> Dataset records:
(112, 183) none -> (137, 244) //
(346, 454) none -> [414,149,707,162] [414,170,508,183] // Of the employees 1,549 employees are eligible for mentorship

* * *

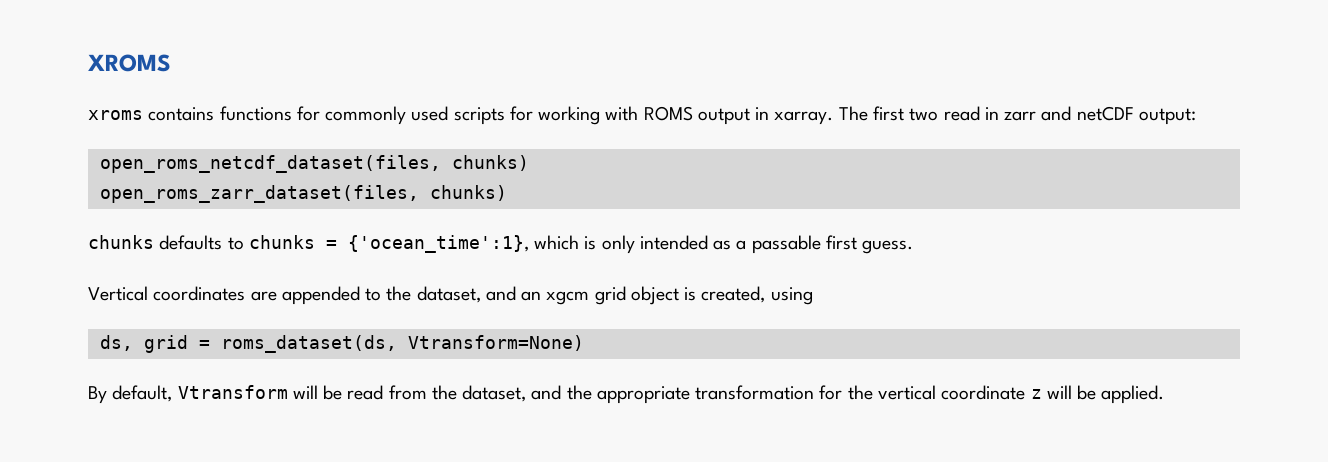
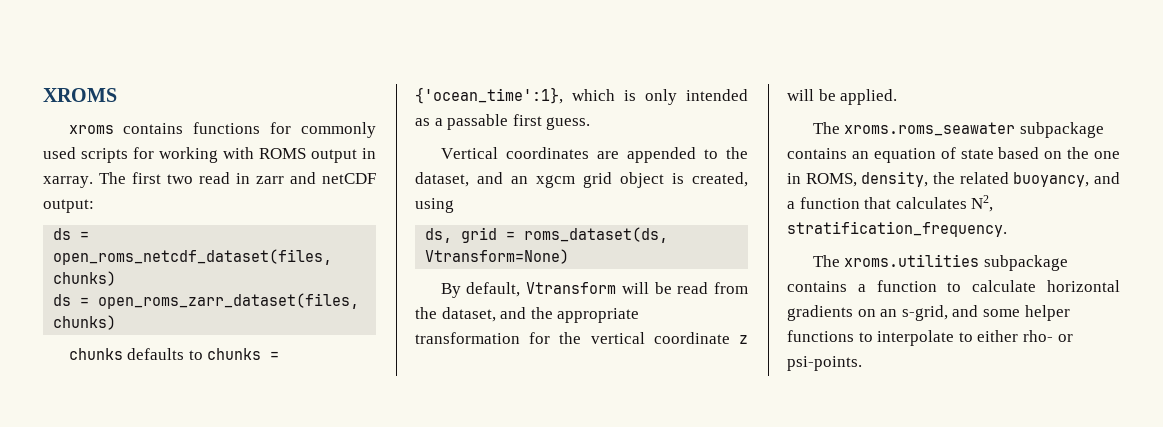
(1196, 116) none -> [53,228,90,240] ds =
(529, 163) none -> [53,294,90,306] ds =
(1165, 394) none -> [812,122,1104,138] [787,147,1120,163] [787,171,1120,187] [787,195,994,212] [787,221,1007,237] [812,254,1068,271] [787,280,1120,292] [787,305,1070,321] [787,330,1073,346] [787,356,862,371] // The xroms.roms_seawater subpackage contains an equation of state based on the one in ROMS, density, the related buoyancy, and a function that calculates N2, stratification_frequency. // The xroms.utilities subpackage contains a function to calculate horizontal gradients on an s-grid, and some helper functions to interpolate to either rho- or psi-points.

...

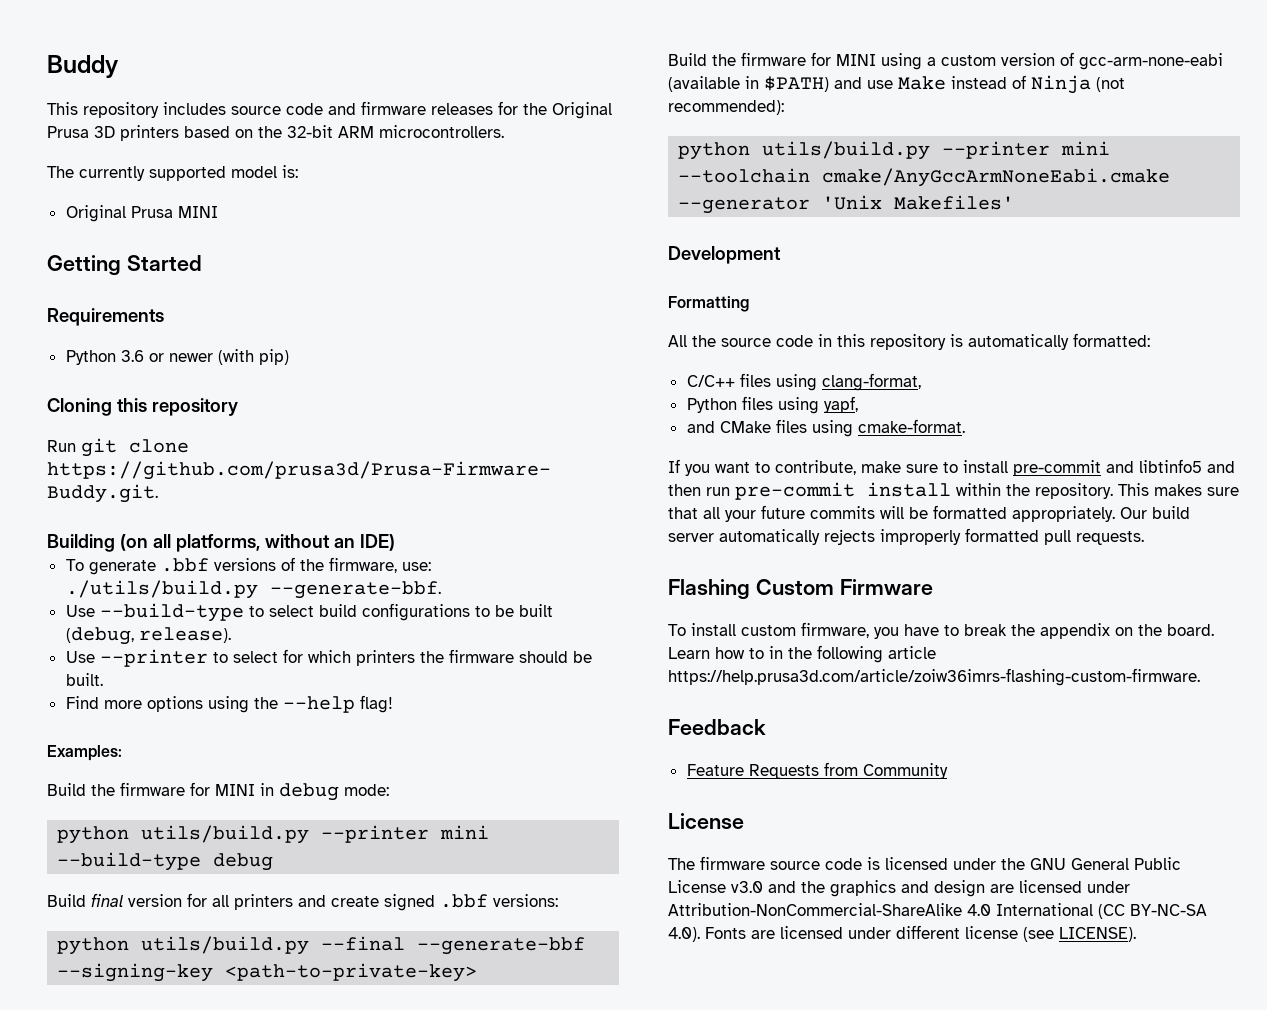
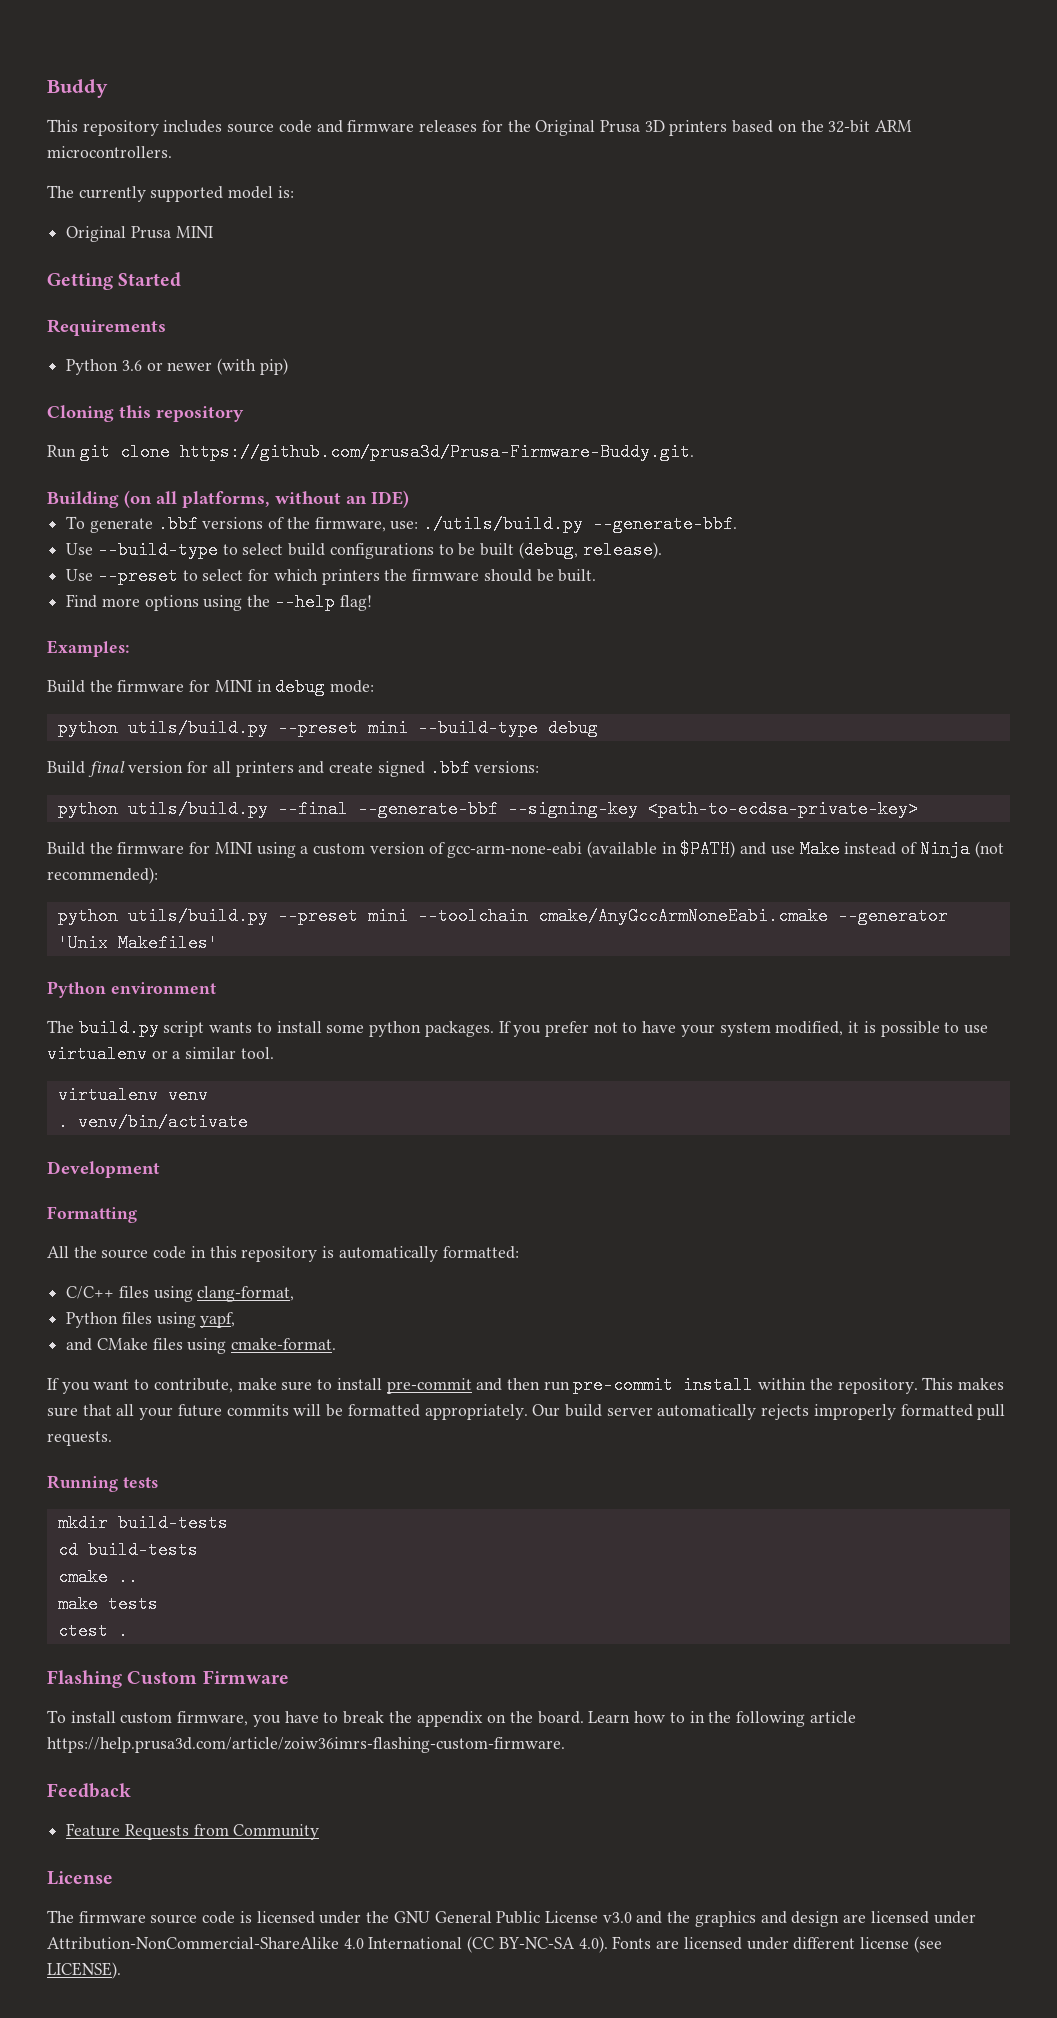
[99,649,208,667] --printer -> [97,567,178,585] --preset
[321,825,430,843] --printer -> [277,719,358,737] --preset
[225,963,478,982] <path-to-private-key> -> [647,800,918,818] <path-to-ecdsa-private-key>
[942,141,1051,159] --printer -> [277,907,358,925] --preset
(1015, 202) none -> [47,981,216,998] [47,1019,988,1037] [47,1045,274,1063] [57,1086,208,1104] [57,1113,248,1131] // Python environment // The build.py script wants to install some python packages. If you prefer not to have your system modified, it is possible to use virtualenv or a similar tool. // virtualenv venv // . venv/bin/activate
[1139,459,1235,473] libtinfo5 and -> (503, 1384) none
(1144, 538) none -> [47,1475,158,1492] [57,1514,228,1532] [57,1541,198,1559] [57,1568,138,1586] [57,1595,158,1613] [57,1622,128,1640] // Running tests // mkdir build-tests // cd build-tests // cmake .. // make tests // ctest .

> How to complete this task: Above are several records. Count the lines among them that contain "some" and give only the total.

> Exercise output: 2